Structured diff data:
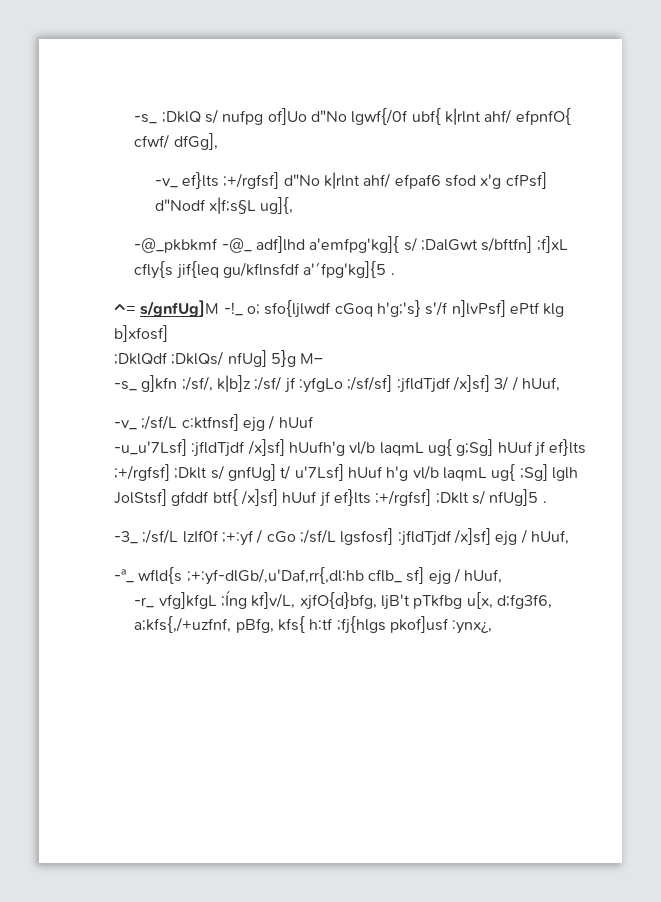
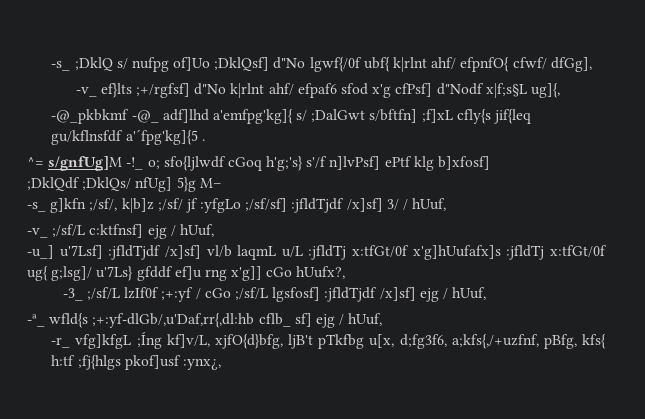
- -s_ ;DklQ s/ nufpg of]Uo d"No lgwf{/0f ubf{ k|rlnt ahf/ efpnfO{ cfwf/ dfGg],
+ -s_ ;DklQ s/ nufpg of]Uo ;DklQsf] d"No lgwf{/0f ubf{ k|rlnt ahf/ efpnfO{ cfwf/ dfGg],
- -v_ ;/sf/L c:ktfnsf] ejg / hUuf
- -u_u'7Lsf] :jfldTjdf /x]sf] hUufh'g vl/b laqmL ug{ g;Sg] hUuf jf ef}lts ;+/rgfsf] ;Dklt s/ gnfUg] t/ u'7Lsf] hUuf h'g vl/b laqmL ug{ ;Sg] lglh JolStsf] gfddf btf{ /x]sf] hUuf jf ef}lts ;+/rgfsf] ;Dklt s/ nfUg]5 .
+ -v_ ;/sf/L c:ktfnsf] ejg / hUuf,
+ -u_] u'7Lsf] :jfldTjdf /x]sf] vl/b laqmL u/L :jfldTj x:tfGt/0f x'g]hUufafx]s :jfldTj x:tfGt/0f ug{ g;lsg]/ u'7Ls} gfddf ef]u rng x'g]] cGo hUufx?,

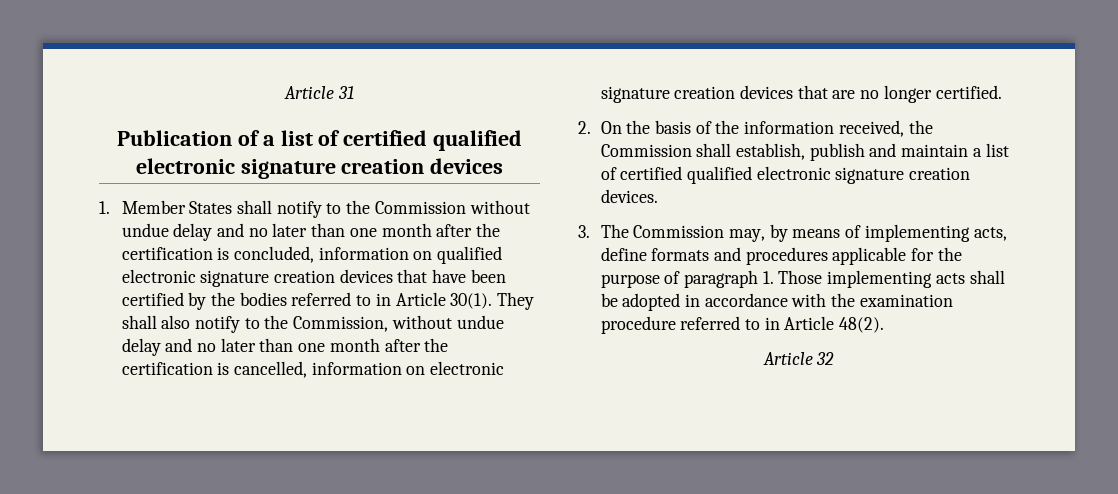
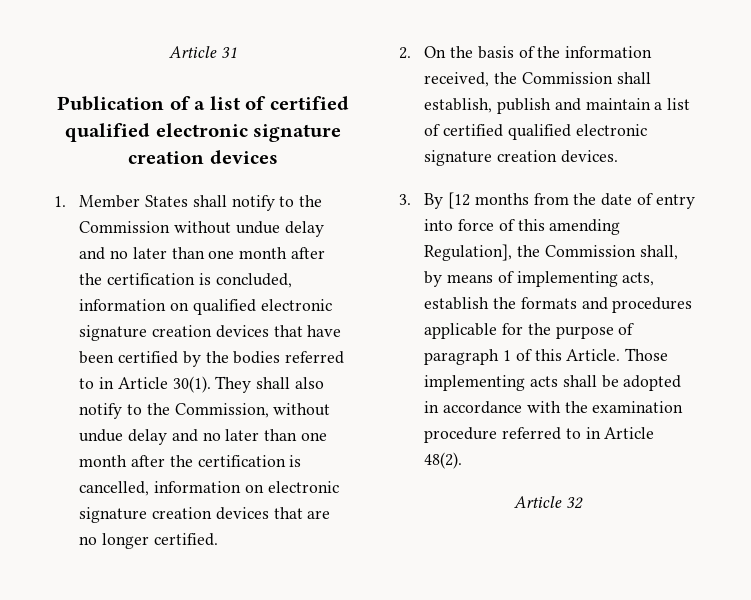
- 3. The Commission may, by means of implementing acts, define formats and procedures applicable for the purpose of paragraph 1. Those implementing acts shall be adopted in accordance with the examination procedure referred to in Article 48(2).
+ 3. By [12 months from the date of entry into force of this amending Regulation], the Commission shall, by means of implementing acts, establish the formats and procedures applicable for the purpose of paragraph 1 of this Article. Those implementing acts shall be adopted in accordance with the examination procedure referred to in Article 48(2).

§ What the exercise asks:
Each line from the one containing "- 3. The Commission" to the close of the records must appear in the output exactly, and no other line.

§ Completed task:
- 3. The Commission may, by means of implementing acts, define formats and procedures applicable for the purpose of paragraph 1. Those implementing acts shall be adopted in accordance with the examination procedure referred to in Article 48(2).
+ 3. By [12 months from the date of entry into force of this amending Regulation], the Commission shall, by means of implementing acts, establish the formats and procedures applicable for the purpose of paragraph 1 of this Article. Those implementing acts shall be adopted in accordance with the examination procedure referred to in Article 48(2).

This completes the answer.